We all know that going prepaid is a very Filipino way to do things. Internet access. Cellular phone load credits. NDD and IDD calls. Online gaming. It's a micro-marketing strategy that works not just for the consumers who are counting their pesos and cents, but also benefits the vendors. Call it the mini-size me equivalent of the ICT sector.

If you look at it, going prepaid seems to work in a service-oriented setting of the tech & society variety. Microsoft wants to take it one step further with its Pay-As-You-Go Personal Computing. The tech giant has joined hands (and to a certain extent, purses) with Chinese PC maker Lenovo (IBM, baby) to make - drum roll - PC-ownership more of a reality for people with "variable or unpredictable income".

How does it work? Microsoft claims in its PressPass page for the Pay-As-You-Go venture that with its Microsoft FlexGo technology, hardware, software and service solutions have been 'aligned' "to work in unison to meter and add time to the PC, so retailers, telecommunications providers, banks and OEMs can offer PCs to a broader community of customers ... The technology informs users of time used, showing them how to add more hours by simply typing in a number from a prepaid card. If time is not added, the PC gradually moves into a “reserve tank” or limited-access state until customers purchase more time either online or at local vendors. The PC is owned outright after a set number of hours are purchased."

Sounds interesting, but it's not as easy as it sounds. The customer has to cough up half of the purchase price before he/she/it can take home the PC and go prepaid. Oh, well. Come to think of it, Pay-As-You-Go in the FlexGo sense combines the prepaid way with the traditional method of purchasing on installment.

Microsoft has expressly said in its website's PR pages that market trials have been conducted in Brazil. The next round of pay-asy-you-go and subscription trials will take place in Mexico, China, Hungary, India, Russia, Slovenia and Vietnam.

The Philippines is not on the map. At least, not for the next round. Darn. But maybe the computer giants are concerned with the piracy issue, or they think that we're such a security risk. After all, what's to stop people from plonking half the price in cash, then instead of buying the prepaid cards, re-arranging, if not cannibalizing the specs of the PC? But then, who says it's only in the pearl of the orient that such things happen?

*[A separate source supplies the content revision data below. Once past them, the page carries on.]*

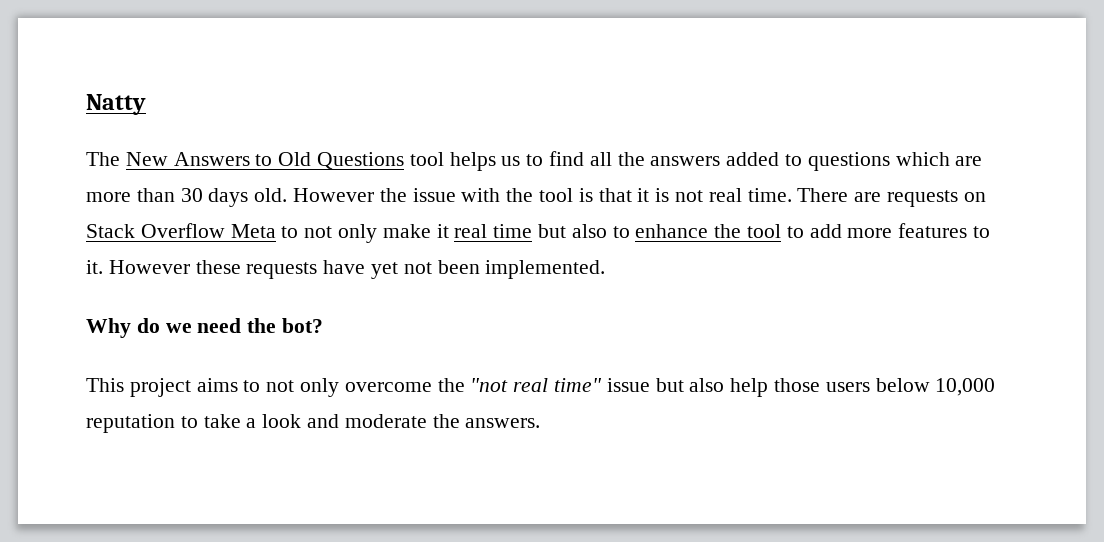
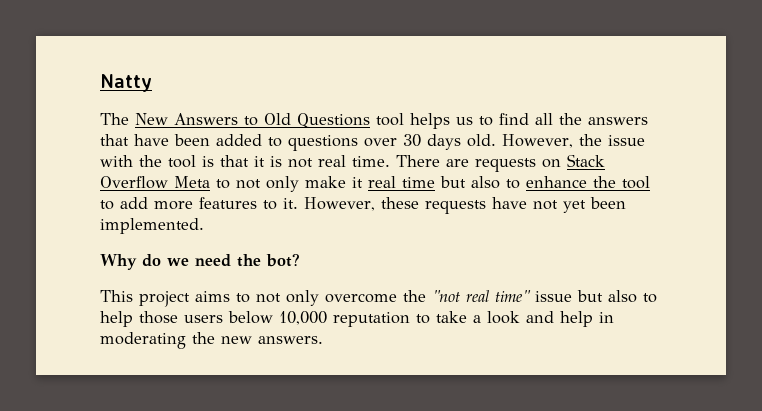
- The New Answers to Old Questions tool helps us to find all the answers added to questions which are more than 30 days old.
+ The New Answers to Old Questions tool helps us to find all the answers that have been added to questions over 30 days old.
- However the issue with the tool is that it is not real time.
+ However, the issue with the tool is that it is not real time.
- However these requests have yet not been implemented.
+ However, these requests have not yet been implemented.
- This project aims to not only overcome the "not real time" issue but also help those users below 10,000 reputation to take a look and moderate the answers.
+ This project aims to not only overcome the "not real time" issue but also to help those users below 10,000 reputation to take a look and help in moderating the new answers.

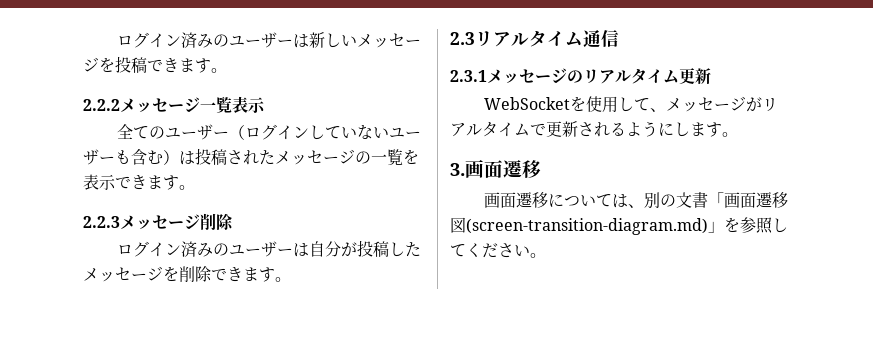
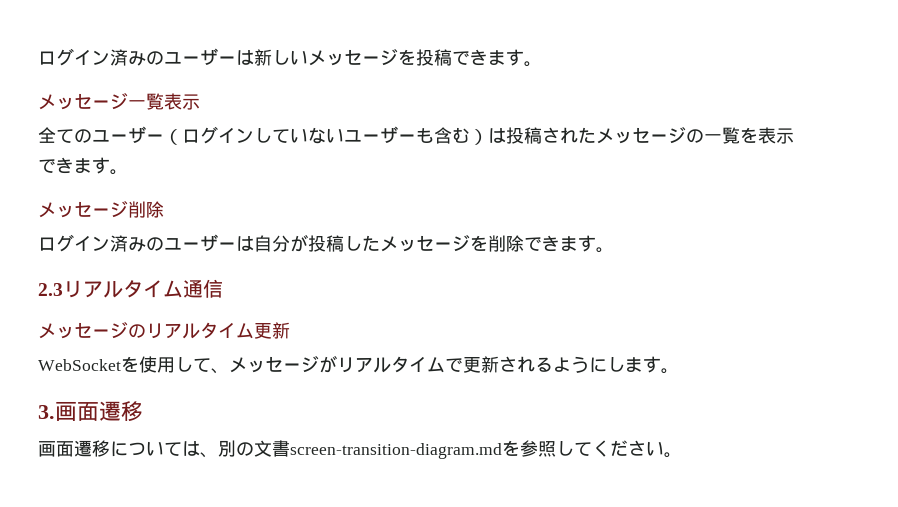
- 2.2.2メッセージ一覧表示
+ メッセージ一覧表示
- 2.2.3メッセージ削除
+ メッセージ削除
- 2.3.1メッセージのリアルタイム更新
+ メッセージのリアルタイム更新
- 画面遷移については、別の文書「画面遷移図(screen-transition-diagram.md)」を参照してください。
+ 画面遷移については、別の文書screen-transition-diagram.mdを参照してください。

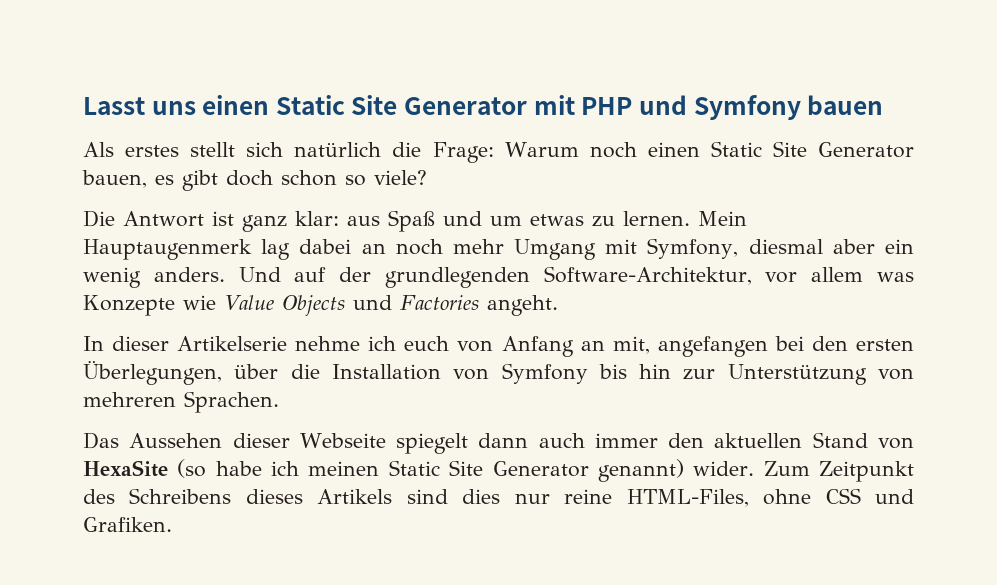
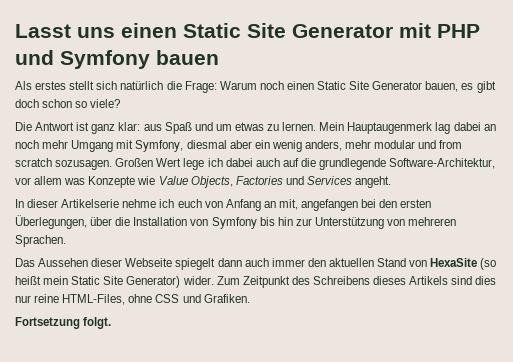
- Mein Hauptaugenmerk lag dabei an noch mehr Umgang mit Symfony, diesmal aber ein wenig anders. Und auf der grundlegenden Software-Architektur, vor allem was Konzepte wie Value Objects und Factories angeht.
+ Mein Hauptaugenmerk lag dabei an noch mehr Umgang mit Symfony, diesmal aber ein wenig anders, mehr modular und from scratch sozusagen. Großen Wert lege ich dabei auch auf die grundlegende Software-Architektur, vor allem was Konzepte wie Value Objects, Factories und Services angeht.
- Das Aussehen dieser Webseite spiegelt dann auch immer den aktuellen Stand von HexaSite (so habe ich meinen Static Site Generator genannt) wider.
+ Das Aussehen dieser Webseite spiegelt dann auch immer den aktuellen Stand von HexaSite (so heißt mein Static Site Generator) wider.
+ Fortsetzung folgt.

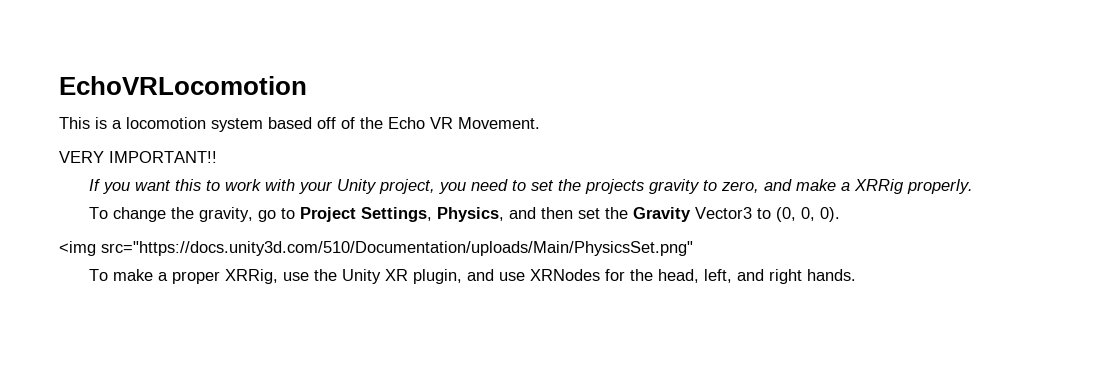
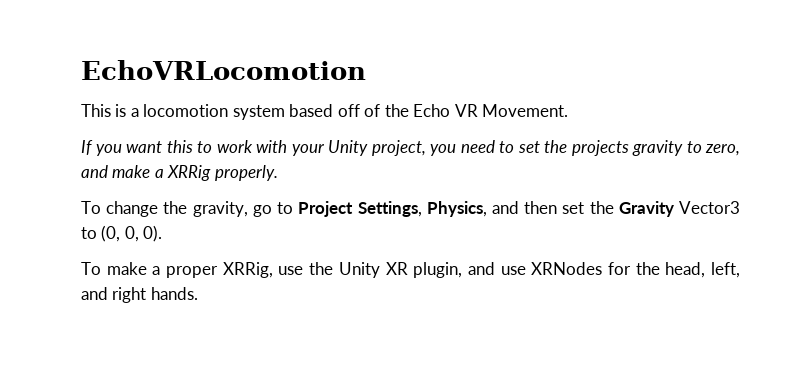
- VERY IMPORTANT!!
- <img src="https://docs.unity3d.com/510/Documentation/uploads/Main/PhysicsSet.png"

I really wish they'd try out Pay-As-You-Go here. Who knows? It may actually work.

4 Comments:

Anonymous Anonymous said...

piracy....? at kasama ang china and india? hehehehe. mas malaki lang siguro ang market dun.

Wednesday, May 24, 2006  
Blogger Ienni said...

t0ni: That, too. O lalo na dahil doon? Microsoft isn't poor by any stretch, and isn't likely to go under from software piracy in the Philippines alone.
By the way, that little tidbit you dropped about net access is true, and I'm crying inside.

Thursday, May 25, 2006  
Anonymous Anonymous said...

shet sobrang nakakainis yun noh? is that really going to be implemented? di ba ang stupid?

Thursday, May 25, 2006  
Blogger Ienni said...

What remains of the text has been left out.